Make sure you fill in any place that says `YOUR CODE HERE` or "YOUR ANSWER HERE."

---

# Building Your Own Optimizers
Optimizers tie the loss function and model parameters together by updating the model in response to the output of the loss function. In simpler terms, optimizers shape your model into its most accurate possible form by futzing with the weights. In even more simpler terms, optimizers define the way you want your model to be trained.
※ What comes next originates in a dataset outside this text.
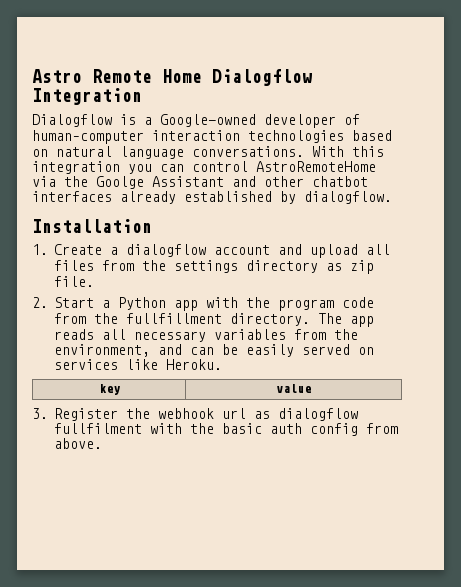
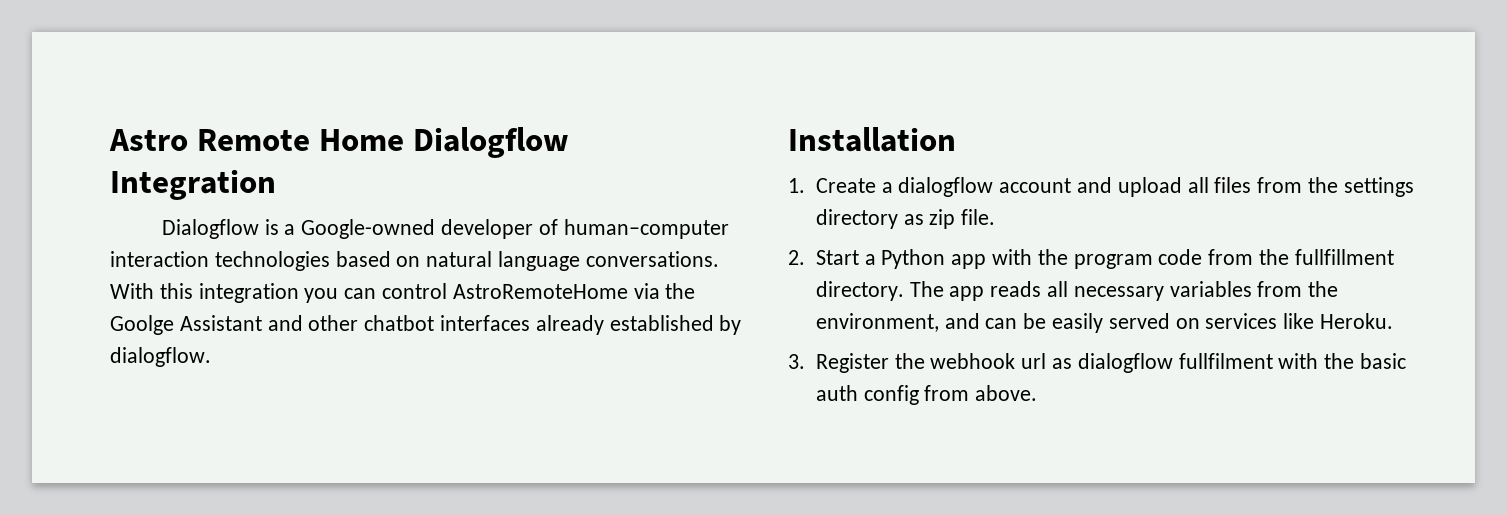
- key | value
The selection of optimizers could have dramatic effect on the performance of your model. If you choose a complex optimizer for a simple model, you would be likely to spend much more time in training with barely improved accuracy. And if you choose a naive optimizer for a complicated model, you would probably end up with poor accuracy.  

This exercise will cover:
- *Part 1: Calling existing optimizers provided by torch.optim*
- *Part 2: Implementing and evaluating your own optimizers*


## Part 1: Calling existing optimizers provided by torch.optim
In this part, we will build up a demo pipeline, demonstrating how to involve optimizers given by `torch.optim` into the training process.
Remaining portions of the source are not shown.